H had a small, strong body and a pixie haircut. Wisps of gold on the back of their neck, on their cheeks. I met H at their home in the low hills out the back of the Gold Coast when I was a uni student. We went there to trade our labour for food and knowledge. We worked for two hours in the not-quite-darkness every morning before breakfast. Six of us, almost strangers, bent over the seedlings. There was no vow of silence, but there was something about those hours that made us hold our tongues. Something about the light, and the work, and the smell of the earth.
H loaned us a pile of books that we never returned. Books on seed harvesting and composting and medieval gardening. Everything H owned, it seemed to me, was both beautiful and had a purpose. Every bowl, every spoon.

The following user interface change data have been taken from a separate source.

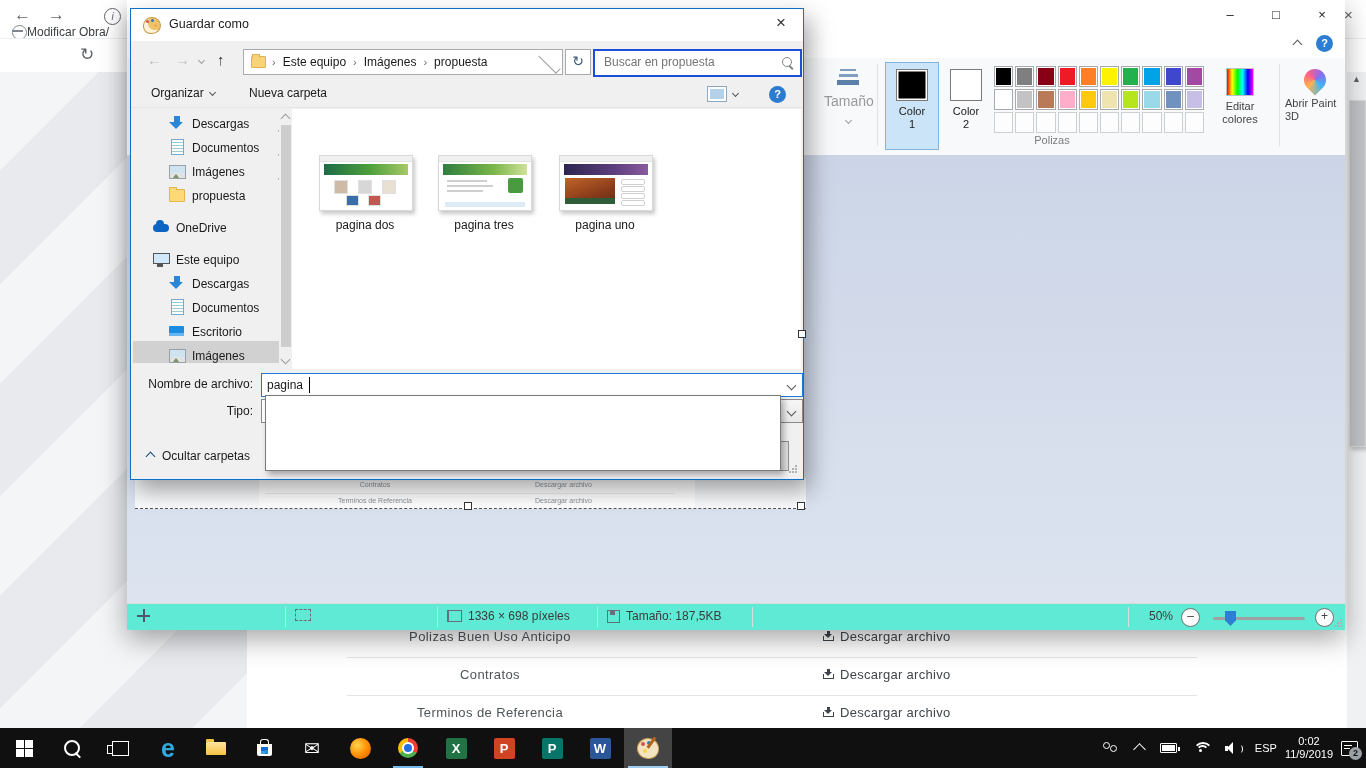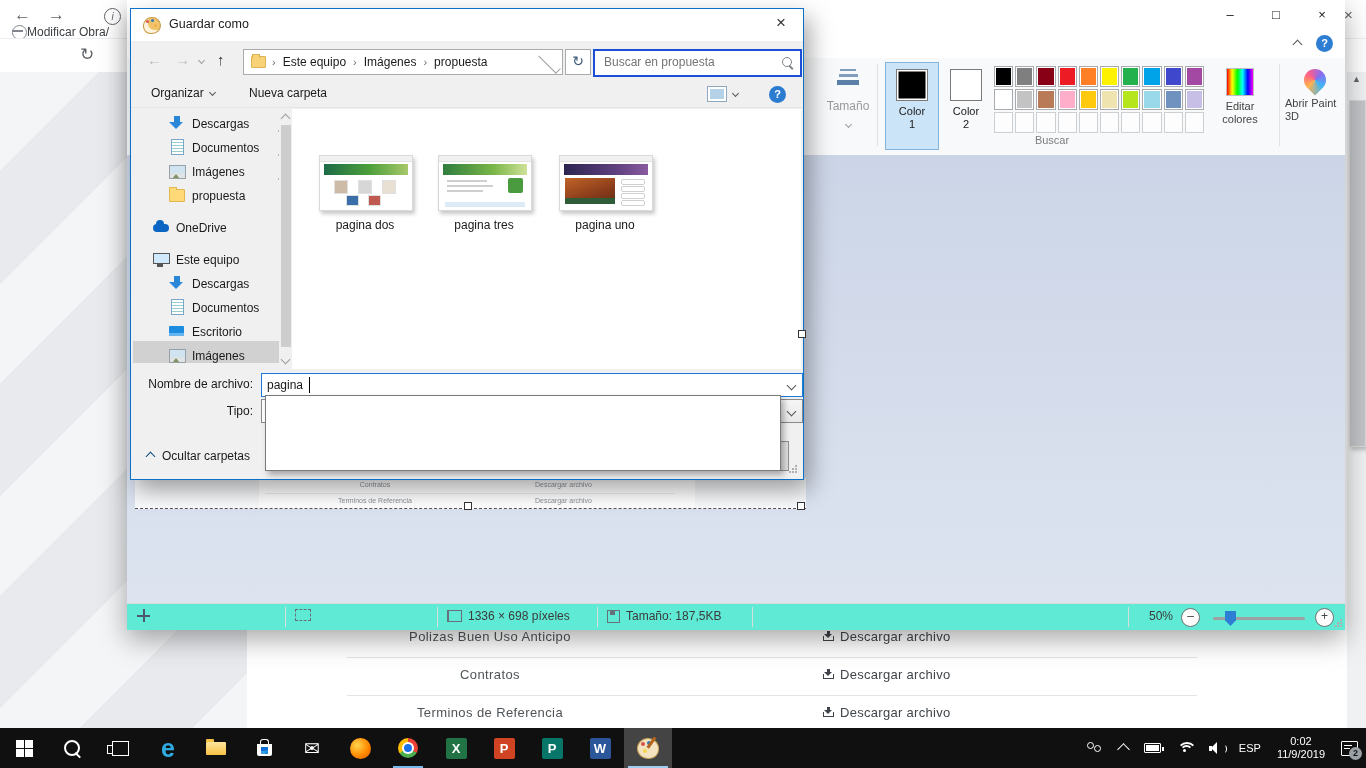--- a/index.html
+++ b/index.html
@@ -45,21 +45,21 @@
      box-shadow:0 10px 26px rgba(0,0,0,.35);}
   #pt-titlebar{left:0;top:0;width:1218px;height:30px;background:#fff}
   .winbtn{position:absolute;top:0;width:46px;height:30px;text-align:center;line-height:30px;font-size:13px;color:#1a1a1a}
   #pt-ribbonrow2{left:0;top:30px;width:1218px;height:28px;background:#fff}
   #pt-collapse{position:absolute;right:44px;top:11px}
   #pt-help{position:absolute;right:12px;top:5px;width:17px;height:17px;border-radius:50%;background:#2d7dd2;color:#fff;font-size:11px;font-weight:bold;text-align:center;line-height:17px}
   #pt-ribbon{left:0;top:58px;width:1218px;height:97px;background:#f8f9fa;border-bottom:1px solid #e3e5e8}
   .rsep{position:absolute;top:6px;height:82px;width:1px;background:#e0e2e5}
   #grp-size{left:697px;top:8px;width:48px;text-align:center}
   #grp-size .bars i{display:block;margin:3px auto;background:#7f9ebd;width:20px}
-  #grp-size .lbl{margin-top:14px;font-size:12px;color:#9a9a9a}
+  #grp-size .lbl{margin-top:8px;font-size:14px;color:#9a9a9a}
   .colbtn{position:absolute;top:4px;width:52px;height:86px;text-align:center;border:1px solid transparent}
   .colbtn.sel{background:#cce4f7;border-color:#84b6dd}
   .colbtn .sw{width:30px;height:30px;margin:6px auto 4px;border:1px solid #7a7a7a;box-shadow:inset 0 0 0 1.5px #fff}
   .colbtn .t{font-size:11px;color:#1a1a1a;line-height:13px}
   #palette{left:866px;top:7px;width:212px}
   .prowp{display:flex}
   .pcell{width:19px;height:19px;margin:1px;border:1px solid #a8aaad;box-shadow:inset 0 0 0 1px #fff}
   .pcell.empty{border-color:#cdd0d3;background:#fdfdfd;box-shadow:none}
   #grp-edit{left:1084px;top:8px;width:58px;text-align:center}
   #edit-ic{width:26px;height:26px;margin:2px auto 4px;border:1px solid #bfbfbf;
@@ -229,21 +229,21 @@
   .wifi{width:16px;height:13px}
   .wifi i{position:absolute;border:2px solid transparent;border-top-color:#fff;border-radius:50%}
   .wifi .w1{left:0;top:0;width:16px;height:16px}
   .wifi .w2{left:3.5px;top:3.5px;width:9px;height:9px}
   .wifi .w3{left:6.5px;top:7px;width:3px;height:3px;background:#fff;border:none;border-radius:50%}
   .spk{width:14px;height:12px}
   .spk:before{content:"";position:absolute;left:0;top:3.5px;width:3px;height:5px;background:#fff}
   .spk:after{content:"";position:absolute;left:2px;top:0;border-top:6px solid transparent;border-bottom:6px solid transparent;border-right:6px solid #fff}
   .spk i{position:absolute;left:10px;top:2px;width:6px;height:8px;border:1.5px solid transparent;border-right-color:#fff;border-radius:50%}
   .lang{font-size:11px;margin:0 8px}
-  .clock{font-size:11px;line-height:13px;text-align:center;margin:0 8px}
+  .clock{font-size:11px;line-height:13px;text-align:center;margin:0 0}
   .notif{width:15px;height:13px;border:1.5px solid #fff;border-radius:1px;position:relative}
   .notif i{position:absolute;left:2px;height:1.5px;background:#fff}
   .badge{position:absolute;left:7px;top:5px;width:13px;height:13px;border-radius:50%;background:#9aa0a6;color:#111;font-size:9px;text-align:center;line-height:13px;font-weight:bold}
 </style>
 </head>
 <body>
 
 <div class="abs" id="chrome-frame">
   <div class="abs" id="cr-tab">
     <span class="globe"></span>
@@ -366,21 +366,21 @@
     </div>
     <div class="abs" id="grp-edit">
       <div id="edit-ic"></div>
       <div class="rlbl">Editar colores</div>
     </div>
     <div class="rsep" style="left:1152px"></div>
     <div class="abs" id="grp-p3d">
       <div id="p3d-ic"></div>
       <div class="rlbl">Abrir Paint 3D</div>
     </div>
-    <div class="abs" id="grp-colores-lbl">Buscar</div>
+    <div class="abs" id="grp-colores-lbl">Polizas</div>
   </div>
 
   <div class="abs" id="pt-workspace"></div>
 
   <div class="abs" id="canvas-strip">
     <div class="cs-gray" style="left:0;width:124px"></div>
     <div class="cs-gray" style="left:560px;width:111px"></div>
     <div class="csrow" style="top:3px">
       <span class="l">Contratos</span>
       <span class="r">Descargar archivo</span>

Like H’s body, H’s life – it seemed to me – was small and strong. You needed small, strong words to describe it. To think about it.
In the evenings, H would lie on the floor with both hands behind their head and listen to us talking. H was always present and listening, and always looking at the sky. I wanted to ask what H was looking for – what constellation, what movement – but I never did.
H disapproved of bearing children, of anything disposable, of waste and selfishness. H taught me how to make my own soap, and meditate, and tried to convince me not to fall in love.
I heard that H had died of cancer. And that, by the time of their death, H had divested themself of everything except their body. That one irrefutable and unloved object.